**DESCRIPTION OF THE TASK**: Please write out the lines of the data exactly, beginning with the first and ending with the line containing "[117,462,134,477] 4. -> [40,612,56,625] 5."; leave the pictures behind.

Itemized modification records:
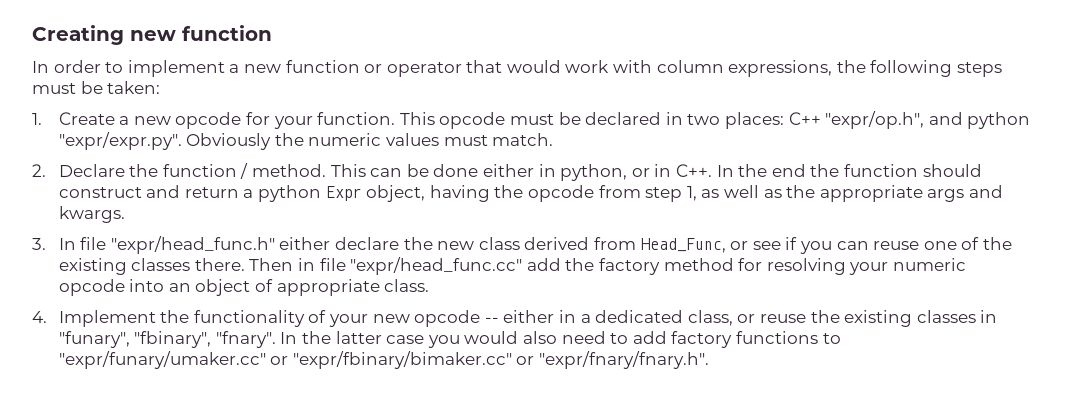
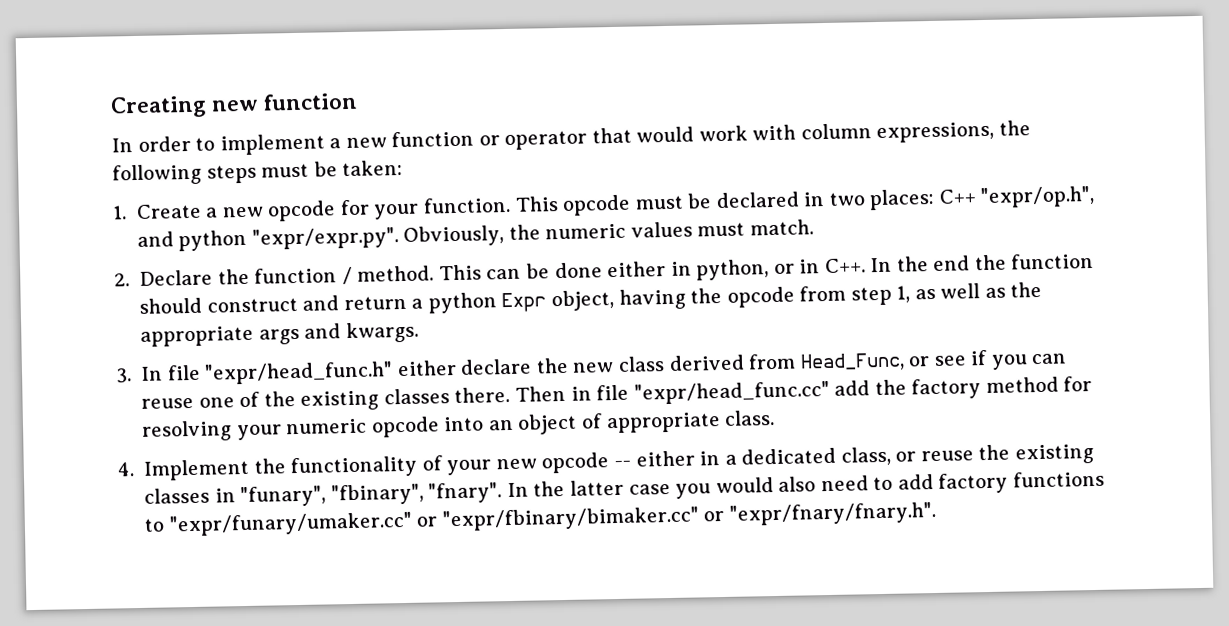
[186,133,272,150] Obviously -> [403,225,505,247] Obviously,

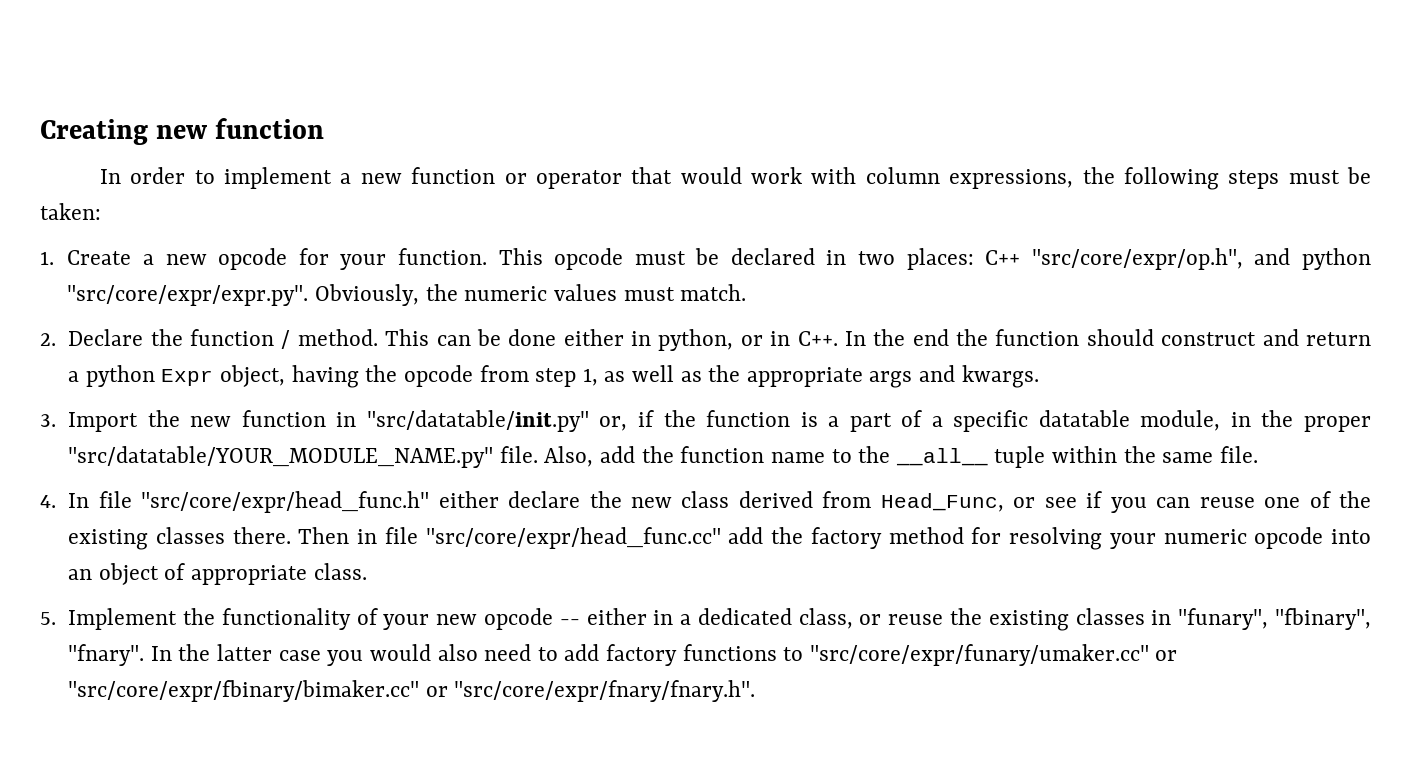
[980,185,1096,209] "expr/op.h", -> [1031,248,1243,270] "src/core/expr/op.h",
[251,227,399,250] "expr/expr.py". -> [67,285,309,306] "src/core/expr/expr.py".
(132, 376) none -> [68,410,1371,432] [68,446,1258,468] [40,495,56,508] Import the new function in "src/datatable/init.py" or, if the function is a part of a specific datatable module, in the proper "src/datatable/YOUR_MODULE_NAME.py" file. Also, add the function name to the __all__ tuple within the same file. // 4.
[204,361,394,385] "expr/head_func.h" -> [141,491,430,513] "src/core/expr/head_func.h"
[633,380,830,405] "expr/head_func.cc" -> [425,527,721,549] "src/core/expr/head_func.cc"
[117,462,134,477] 4. -> [40,612,56,625] 5.
[168,501,936,537] "expr/funary/umaker.cc" or "expr/fbinary/bimaker.cc" or "expr/fnary/fnary.h". -> [809,644,1178,666] [68,680,756,702] "src/core/expr/funary/umaker.cc" or "src/core/expr/fbinary/bimaker.cc" or "src/core/expr/fnary/fnary.h".

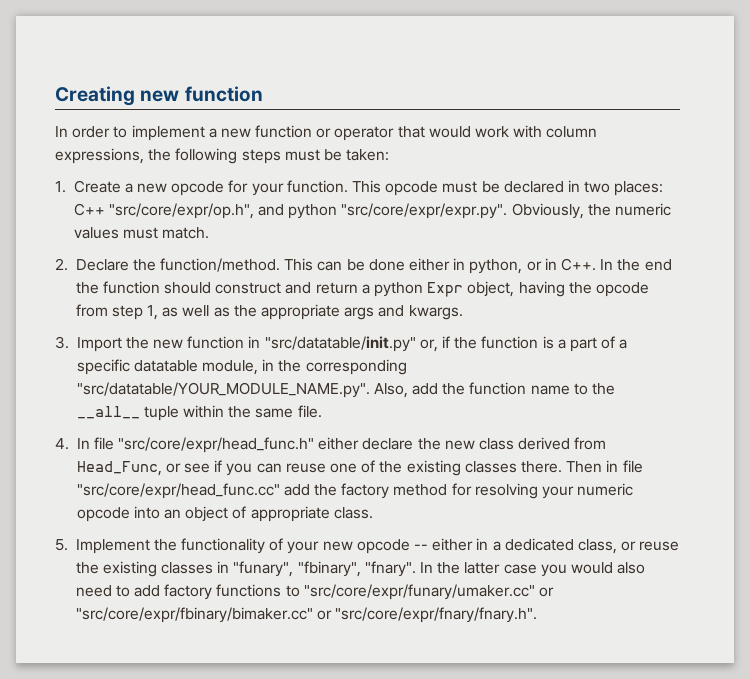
[190,329,378,349] function / method. -> [160,258,281,272] function/method.
[1304,416,1371,432] [68,446,538,468] proper "src/datatable/YOUR_MODULE_NAME.py" file. -> [305,359,407,375] [76,382,370,398] corresponding "src/datatable/YOUR_MODULE_NAME.py".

**SOLUTION BELOW**:
[186,133,272,150] Obviously -> [403,225,505,247] Obviously,

[980,185,1096,209] "expr/op.h", -> [1031,248,1243,270] "src/core/expr/op.h",
[251,227,399,250] "expr/expr.py". -> [67,285,309,306] "src/core/expr/expr.py".
(132, 376) none -> [68,410,1371,432] [68,446,1258,468] [40,495,56,508] Import the new function in "src/datatable/init.py" or, if the function is a part of a specific datatable module, in the proper "src/datatable/YOUR_MODULE_NAME.py" file. Also, add the function name to the __all__ tuple within the same file. // 4.
[204,361,394,385] "expr/head_func.h" -> [141,491,430,513] "src/core/expr/head_func.h"
[633,380,830,405] "expr/head_func.cc" -> [425,527,721,549] "src/core/expr/head_func.cc"
[117,462,134,477] 4. -> [40,612,56,625] 5.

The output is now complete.